“Why do we talk about 3D as being equivalent to a point cloud or to a triangle mesh?” Radu Rusu, CEO and co-founder of Fyusion asks me over Skype.
Rusu is uniquely positioned to pose—and answer—that question. He cut his teeth at the famed Willow Garage robotics laboratory where he helped develop crucial 3D industry tools such as Open CV and PCL, the latter being an open-source library of point cloud algorithms used very widely for 3D computer vision processing.
Point clouds and triangle meshes, he tells me, are excellent data formats for many professional uses, but inadequate for consumers, who require more realism. Photos and videos are better for consumers, but all of the above are less than ideal for training machine-learning algorithms or visualizing objects in AR and VR. “So we thought we would use a completely new paradigm, a clean slate,” says Rusu. “We’re experts in point cloud processing, and we’ve done all the work in computer vision. Can we put it together and make something a little different that would satisfy the criteria we require these days?”

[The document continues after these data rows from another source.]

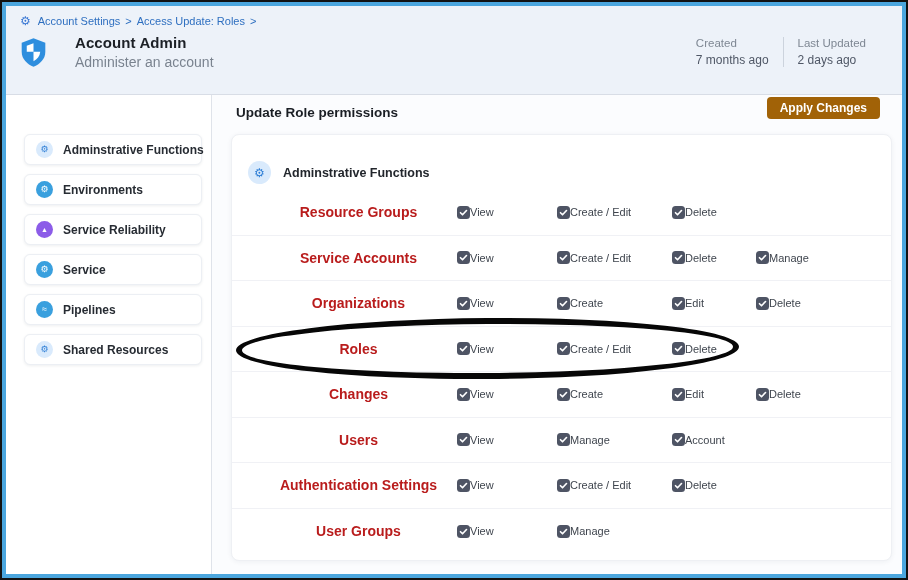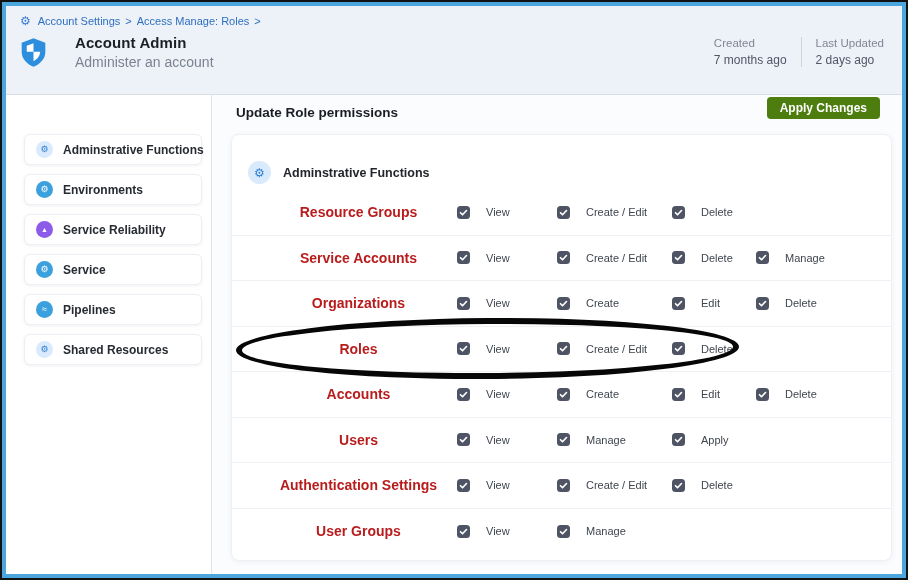--- a/index.html
+++ b/index.html
@@ -73,7 +73,7 @@
         <span class="crumb-gear">⚙</span>
       <span class="crumb">Account Settings</span>
           <span class="crumb-sep">&gt;</span>
-          <span class="crumb">Access Manage: Roles</span>
+          <span class="crumb">Access Update: Roles</span>
           <span class="crumb-sep">&gt;</span>
         </div>
       <div class="hdr-titlerow">

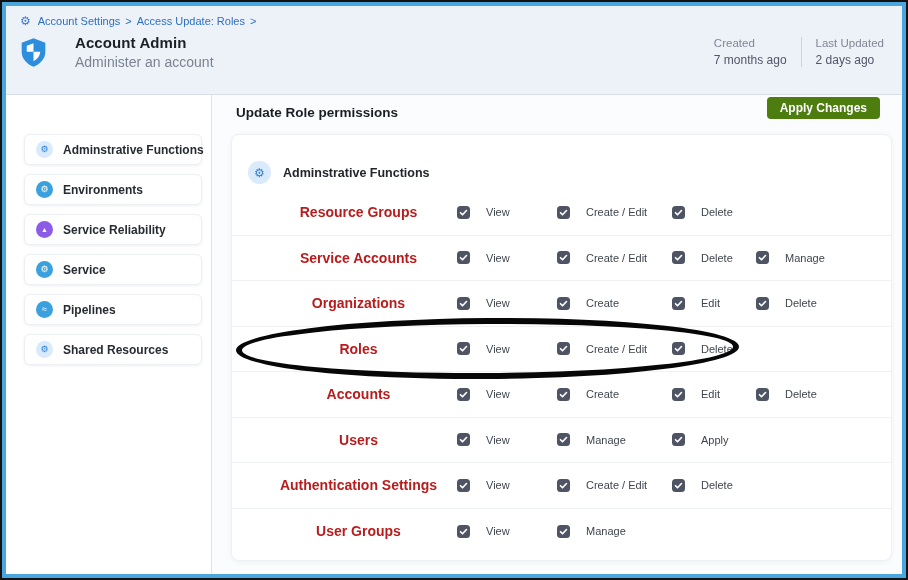--- a/index.html
+++ b/index.html
@@ -17,7 +17,7 @@
   .shield { width:27px; height:31px; flex:0 0 auto; }
   .hdr-title { font-size:15px; font-weight:700; color:#1c2026; letter-spacing:.1px; }
   .hdr-sub { font-size:14px; color:#7a838f; margin-top:3px; }
-  .meta { position:absolute; right:4px; top:31px; display:flex; }
+  .meta { position:absolute; right:22px; top:31px; display:flex; }
   .meta-item { padding:0 14px; }
   .meta-item + .meta-item { border-left:1px solid #ccd3dd; }
   .meta-label { font-size:11.5px; color:#7e8793; margin-bottom:4px; }

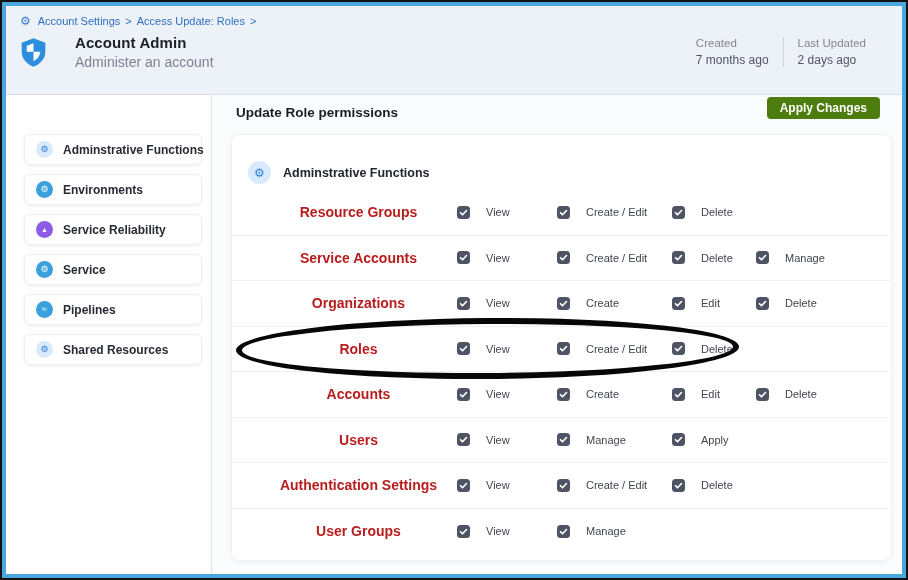--- a/index.html
+++ b/index.html
@@ -39,7 +39,7 @@
   .panel { flex:1 1 auto; background:#fbfcfe; position:relative; min-width:0; }
   .panel-head { padding:8px 32px 0 24px; position:relative; }
   .panel-title { font-size:13.5px; font-weight:700; color:#1a1e24; }
-  .apply-btn { position:absolute; right:22px; top:2px; background:#4d7c0f; color:#ffffff; border:none;
+  .apply-btn { position:absolute; right:22px; top:2px; background:#a16207; color:#ffffff; border:none;
                font-family:inherit; font-size:12px; font-weight:700; padding:4px 13px; border-radius:4px; cursor:pointer; }
 
   .card { margin:13px 9px 0 19px; width:661px; height:427px; background:#ffffff; border:1px solid #eef0f4;

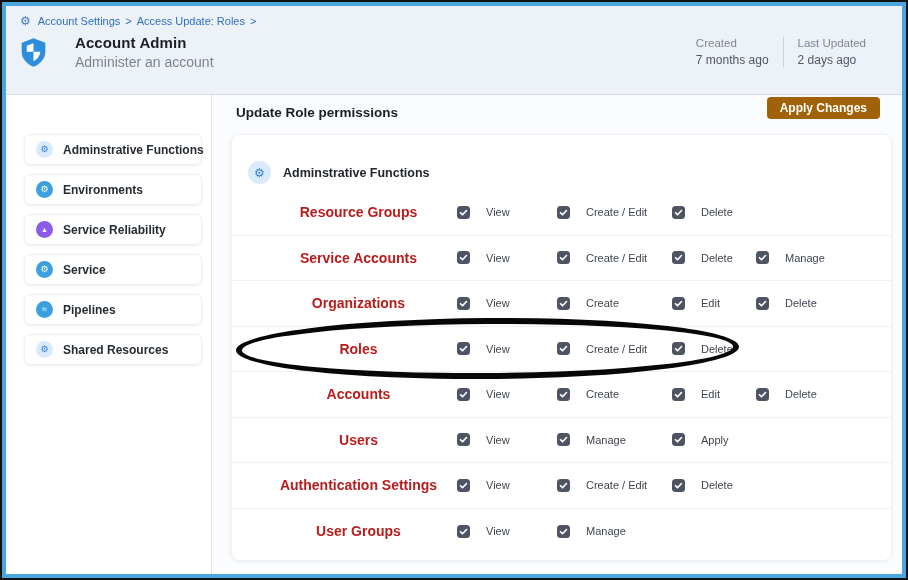--- a/index.html
+++ b/index.html
@@ -54,7 +54,7 @@
           padding-left:28px; height:45.5px; position:relative; }
   .prow:not(:last-child){ border-bottom:1px solid #f0f1f5; }
   .prow-name { font-size:14px; font-weight:600; color:#b91c1c;text-align:center; }
-  .perm { display:flex; align-items:center; gap:16px; }
+  .perm { display:flex; align-items:center; gap:0; }
   .cb { width:13px; height:13px; background:#4e5464; border-radius:3.5px; display:flex; align-items:center;
         justify-content:center; flex:0 0 auto; cursor:pointer; }
   .perm-label { font-size:11px; color:#3f454e; white-space:nowrap; }

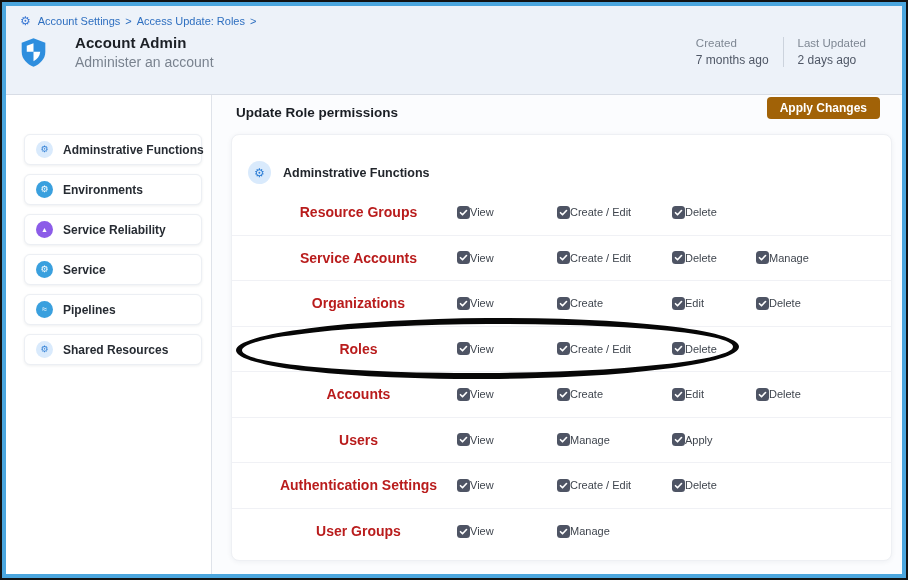--- a/index.html
+++ b/index.html
@@ -295,7 +295,7 @@
                 <div class="ellipse"></div>
               </div>
               <div class="prow">
-                <div class="prow-name">Accounts</div>
+                <div class="prow-name">Changes</div>
                 <div class="perm-cell">
                   <span class="perm">
                     <span class="cb">

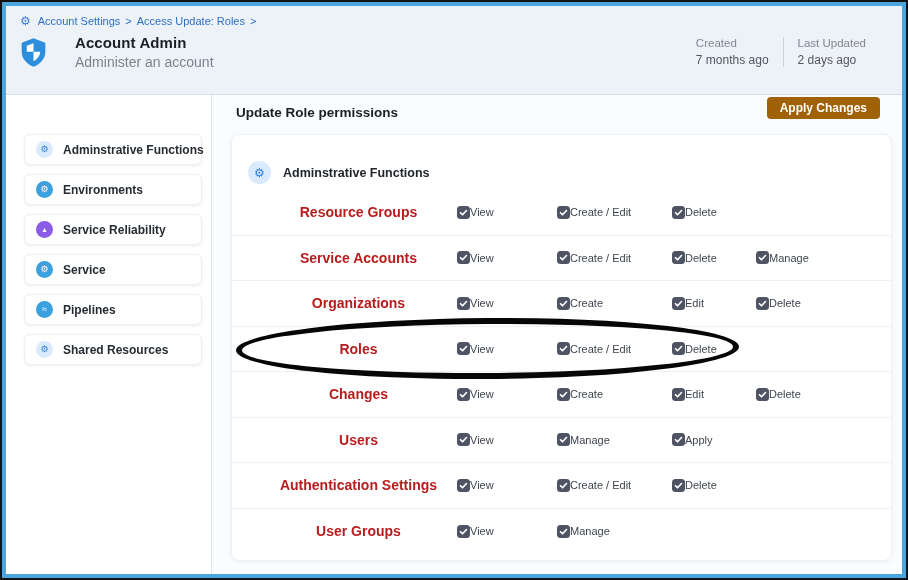--- a/index.html
+++ b/index.html
@@ -366,7 +366,7 @@
                         <path d="M2 6.3 L4.7 9 L10 3.4" stroke="#fff" stroke-width="2.2" fill="none" stroke-linecap="round" stroke-linejoin="round"></path>
                       </svg>
                     </span>
-                    <span class="perm-label">Apply</span>
+                    <span class="perm-label">Account</span>
                   </span>
                 </div>
                 <div class="perm-cell"></div>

The result was a new 3D format named Fyuse. Rusu says that this format, which he describes as being like a “3D JPEG,” will enable any camera to capture more than just 3D content, but “3D spatial photography,” and to glean a rich 3D understanding of the world in real time. We spent the rest of our conversation unpacking just what that meant.

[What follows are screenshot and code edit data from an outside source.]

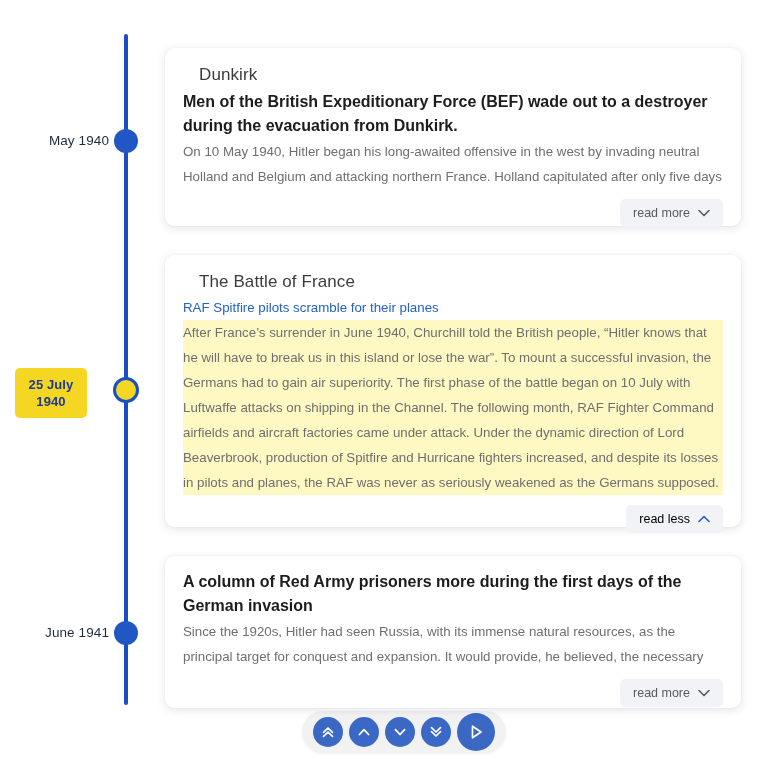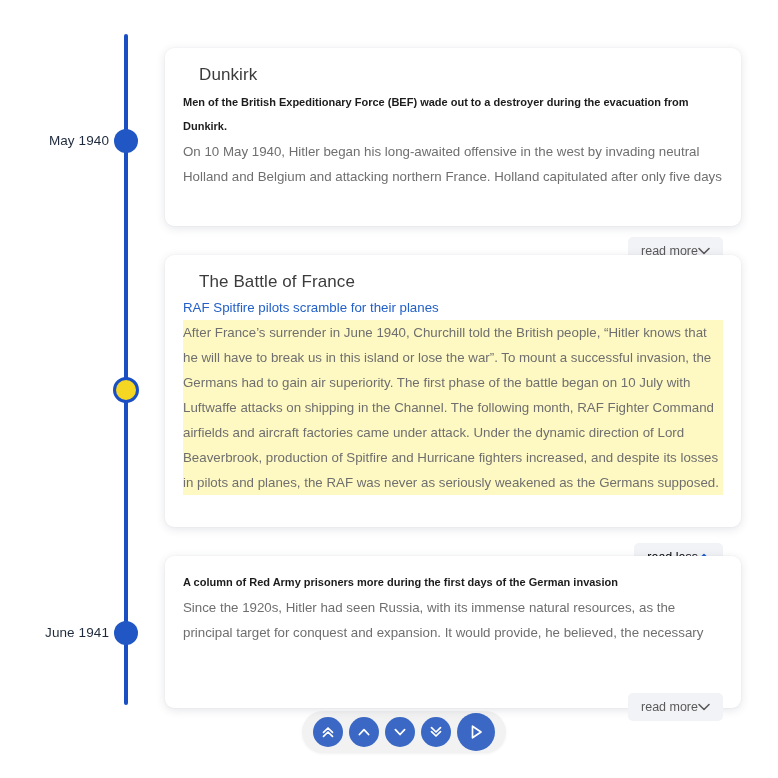--- a/index.html
+++ b/index.html
@@ -93,7 +93,7 @@
   }
 
   .card-caption {
-    font-size: 11px;
+    font-size: 16px;
     font-weight: bold;
     color: #1c1c1c;
     line-height: 24px;

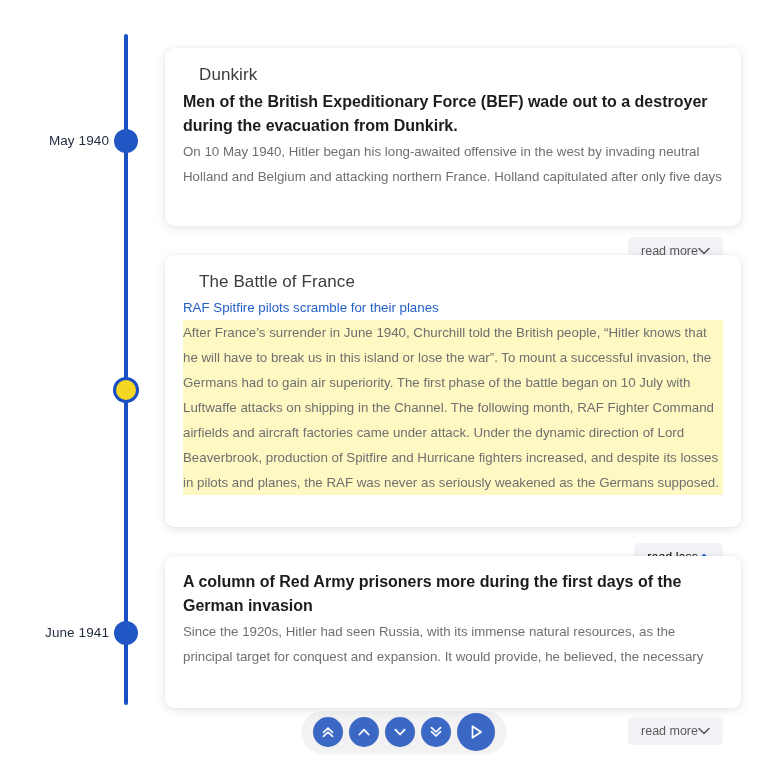--- a/index.html
+++ b/index.html
@@ -125,6 +125,7 @@
   .read-toggle {
     display: inline-flex;
     align-items: center;
+    gap: 8px;
     background: #f2f3f6;
     border: none;
     border-radius: 5px;
@@ -133,7 +134,6 @@
     font-family: "Liberation Sans", sans-serif;
     color: #5a5a5a;
     cursor: pointer;
-    margin-top: 38px;
   }
   .read-toggle.active { color: #000000; }
   .read-toggle svg { display: block; }

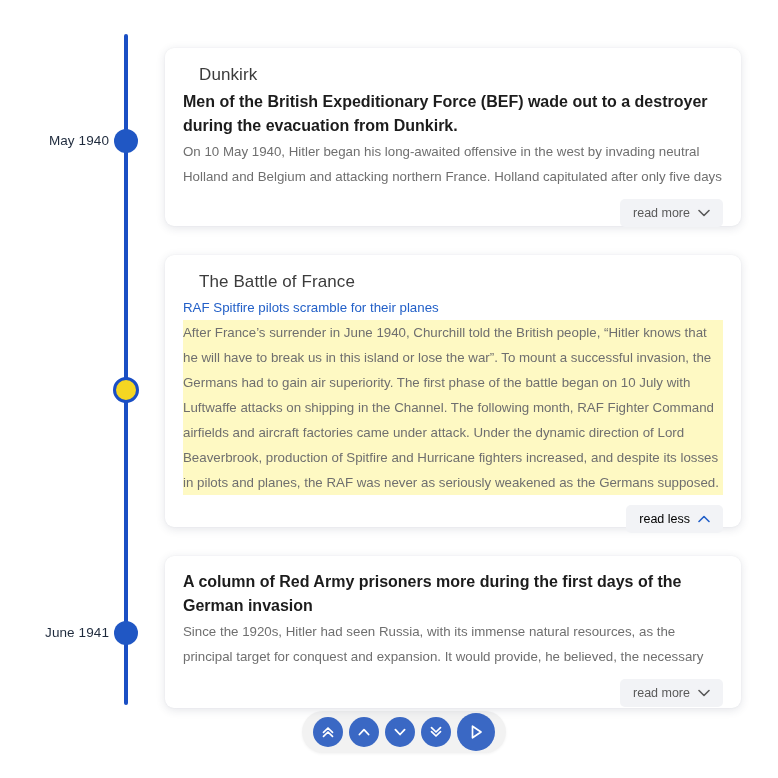--- a/index.html
+++ b/index.html
@@ -185,6 +185,10 @@
 
   <div class="date-label" style="top:132px">May 1940</div>
 
+  <div class="date-label badge" style="top:368px">
+    <div>25 July</div>
+    <div>1940</div>
+  </div>
 
   <div class="date-label" style="top:624px">June 1941</div>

Before you dig in, play around with the Fyuse embedded below for some context.
When you use Fyuse for the first time, the capture process will probably look something like this: You move your smartphone around the object, and the system processes the images alongside data from the other sensors in your phone, like the accelerometer, to create a 3D model.
The approach has a superficial similarity to photogrammetry, Rusu admits, but it offers results much richer than textured meshes. Fyuse also logs information like camera position, inertial measurement unit data, and optical flow, and stores them all in the same Fyuse data container. All this extra information allows Fyuse to “decouple” the rendering and the visual aspects. When a user opens a Fyuse file and “looks” at the object from a specific angle, a “mini-rendering engine under the hood” reads the container to get the data required for the user’s POV, and then renders it. The result is a remarkably realistic, infinitely smooth model–with the added benefit of 3D point cloud data underneath for measurement and other needs.
Rusu compares the operation of the Fyuse platform to light field capture, or what he calls “3D v2.0.” (A bit of background: Light field technology, a primary focus of Google’s recent VR efforts, uses an array of cameras to capture all the rays of light moving through a particular volume of space, and then fuses them into a single file. Light field field files are great to view in VR because a user with a headset on can move her head within that space freely, and from each vantage get a photorealistic view.)
This light field approach makes files that simply look better than a textured mesh, which Rusu calls “3D v1.0”. He explains that triangle meshes with a single texture draped over them are not capable of a photorealistic look because they blend textures in a way that can’t achieve high fidelity. “It goes into the uncanny valley,” Rusu says. “I’ve never seen a human being who looks right, even when captured with an array of SLRs.” Furthermore, he argues, objects that can’t be modeled in 3D—mirrors, glass, anything translucent, objects that are far away, water, the sky—can’t be put in the mesh.
3D visual understanding, better machine learning
This is only half the story, however. “Fyuse is a format that we built specifically for machine learning,” Rusu says, “forward-facing and compatible with new hardware devices.” As such, it has enabled the company to design versatile, high-performance machine learning algorithms so fast that they can operate in the capture device in real time. He demonstrates by showing me a video of the software projecting a skeleton onto a live video of a person dancing.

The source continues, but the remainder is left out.